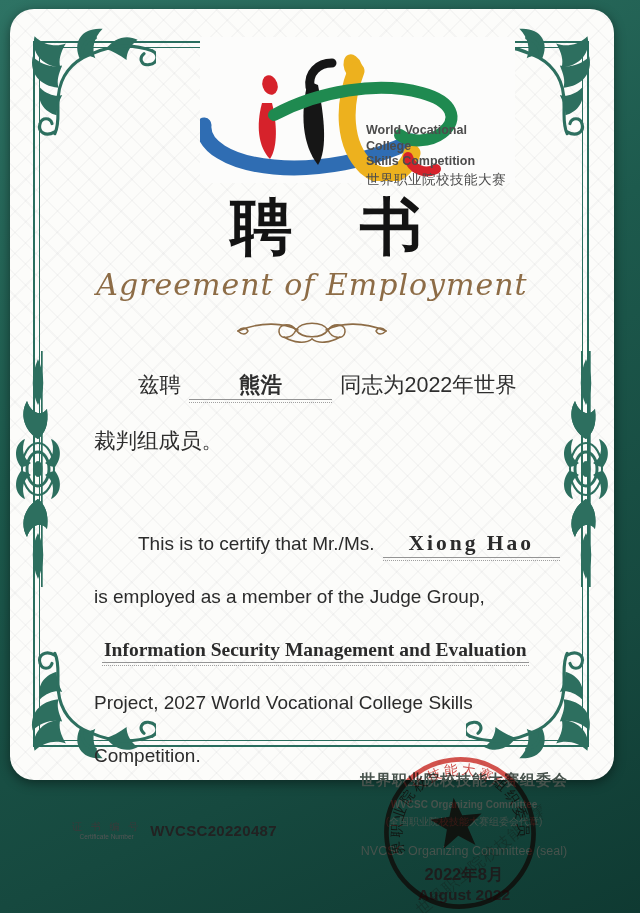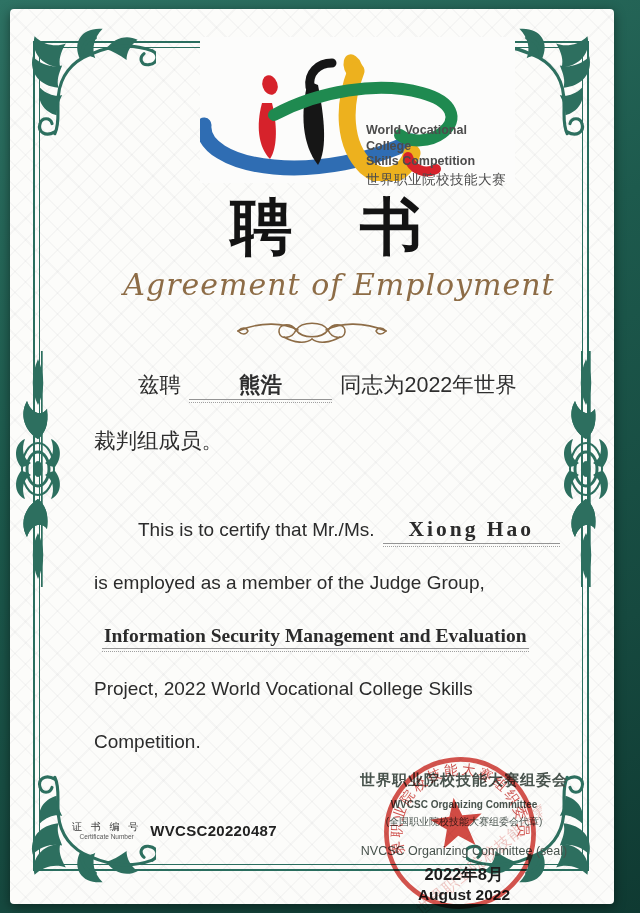--- a/index.html
+++ b/index.html
@@ -6,7 +6,7 @@
   .canvas{position:relative;width:640px;height:913px;overflow:hidden;
     background:linear-gradient(155deg,#2e7364 0%,#1d5a4d 40%,#16493f 75%,#0f3a32 100%);
     font-family:"Liberation Sans",sans-serif;}
-  .page{position:absolute;left:10px;top:9px;width:604px;height:895px;border-radius:4px;
+  .page{position:absolute;left:10px;top:9px;width:604px;height:771px;border-radius:24px;
     background:
       repeating-linear-gradient(45deg,rgba(120,120,130,0.05) 0 1.6px,transparent 1.6px 15px),
       repeating-linear-gradient(-45deg,rgba(120,120,130,0.05) 0 1.6px,transparent 1.6px 15px),

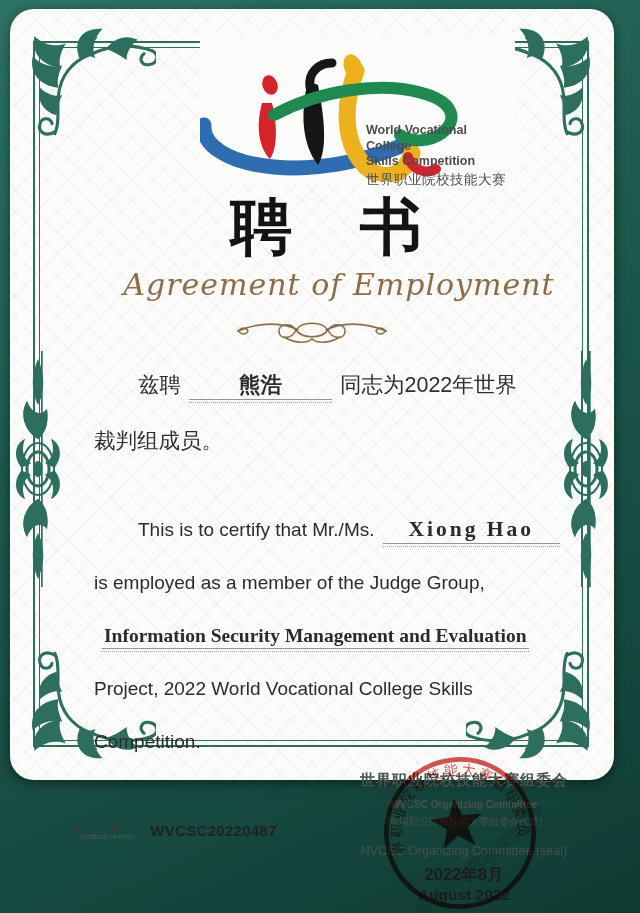--- a/index.html
+++ b/index.html
@@ -30,7 +30,7 @@
   .title-zh{position:absolute;left:14px;width:100%;top:176px;text-align:center;
     font-family:"Liberation Serif",serif;font-weight:700;font-size:62px;color:#131313;letter-spacing:26px;text-indent:26px;}
   .title-en{position:absolute;left:0;width:100%;top:258px;text-align:center;
-    font-family:"DejaVu Serif",serif;font-style:italic;font-size:30px;color:#8d6c46;letter-spacing:1px;padding-left:27px;}
+    font-family:"DejaVu Serif",serif;font-style:italic;font-size:30px;color:#8d6c46;letter-spacing:1px;}
   .flourish{position:absolute;left:50%;top:302px;transform:translateX(-50%);}
   .para-zh{position:absolute;left:84px;top:348px;width:452px;color:#2e2e2e;
     font-size:21.5px;line-height:56px;}

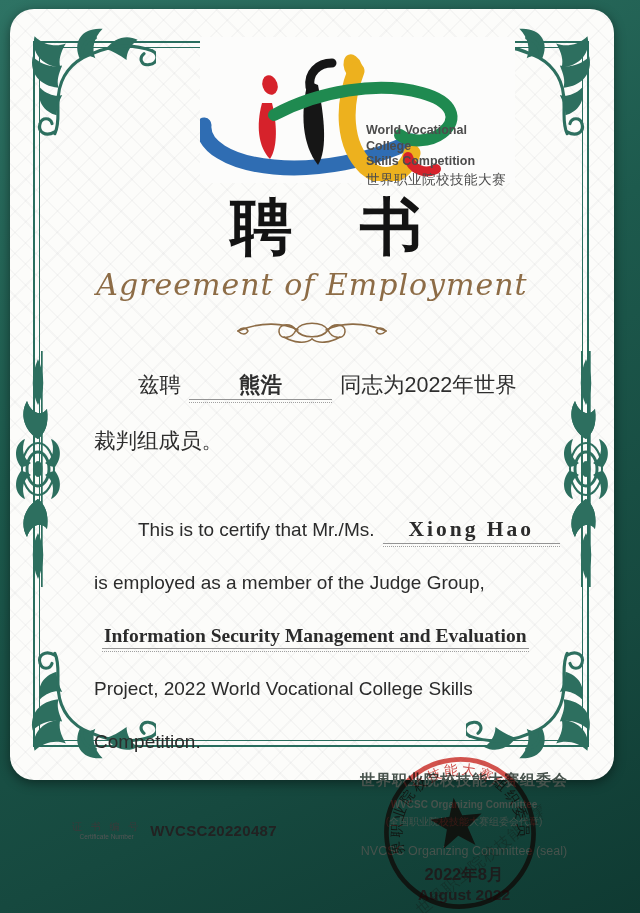--- a/index.html
+++ b/index.html
@@ -40,7 +40,7 @@
   .u::after{content:"";position:absolute;left:0;right:0;bottom:-4px;border-bottom:1.5px dotted #a0a0a0;}
   .name-zh{font-weight:700;padding:0 50px;margin:0 8px;}
   .proj-zh{font-weight:700;padding:0 10px;margin:0 6px;}
-  .para-en{position:absolute;left:84px;top:494px;width:480px;color:#2b2b2b;
+  .para-en{position:absolute;left:84px;top:508px;width:480px;color:#2b2b2b;
     font-size:19px;line-height:53px;}
   .name-en{font-family:"Liberation Serif",serif;font-weight:700;font-size:21.5px;
     letter-spacing:3px;padding:0 26px;margin-left:8px;white-space:nowrap;}

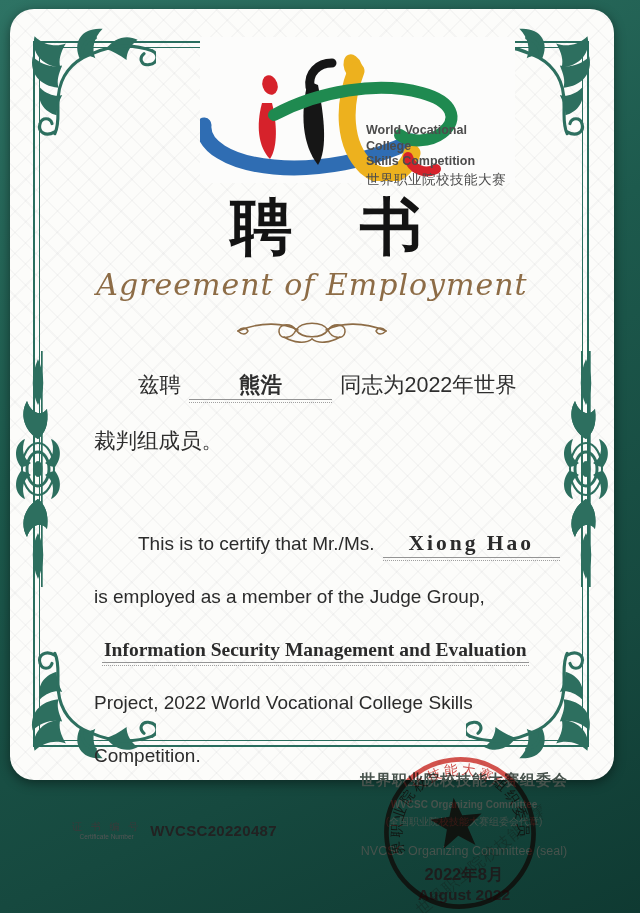--- a/index.html
+++ b/index.html
@@ -209,7 +209,7 @@
       <div class="line indent"><span>This is to certify that Mr./Ms.</span><span class="u name-en">Xiong Hao</span></div>
       <div class="line"><span>is employed as a member of the Judge Group,</span></div>
       <div class="line"><span class="u proj-en">Information Security Management and Evaluation</span></div>
-      <div class="line"><span>Project, 2022 World Vocational College Skills</span></div>
+      <div class="line"><span>Project, 2027 World Vocational College Skills</span></div>
       <div class="line"><span>Competition.</span></div>
     </div>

- _WHAT IS REQUIRED_
All that is wanted is each line, word for word, from the first line of the data to the one holding "-30,7 +30,7 @@", with the pictures left out.

- _WRITTEN RESPONSE_
--- a/index.html
+++ b/index.html
@@ -6,7 +6,7 @@
   .canvas{position:relative;width:640px;height:913px;overflow:hidden;
     background:linear-gradient(155deg,#2e7364 0%,#1d5a4d 40%,#16493f 75%,#0f3a32 100%);
     font-family:"Liberation Sans",sans-serif;}
-  .page{position:absolute;left:10px;top:9px;width:604px;height:895px;border-radius:4px;
+  .page{position:absolute;left:10px;top:9px;width:604px;height:771px;border-radius:24px;
     background:
       repeating-linear-gradient(45deg,rgba(120,120,130,0.05) 0 1.6px,transparent 1.6px 15px),
       repeating-linear-gradient(-45deg,rgba(120,120,130,0.05) 0 1.6px,transparent 1.6px 15px),

--- a/index.html
+++ b/index.html
@@ -30,7 +30,7 @@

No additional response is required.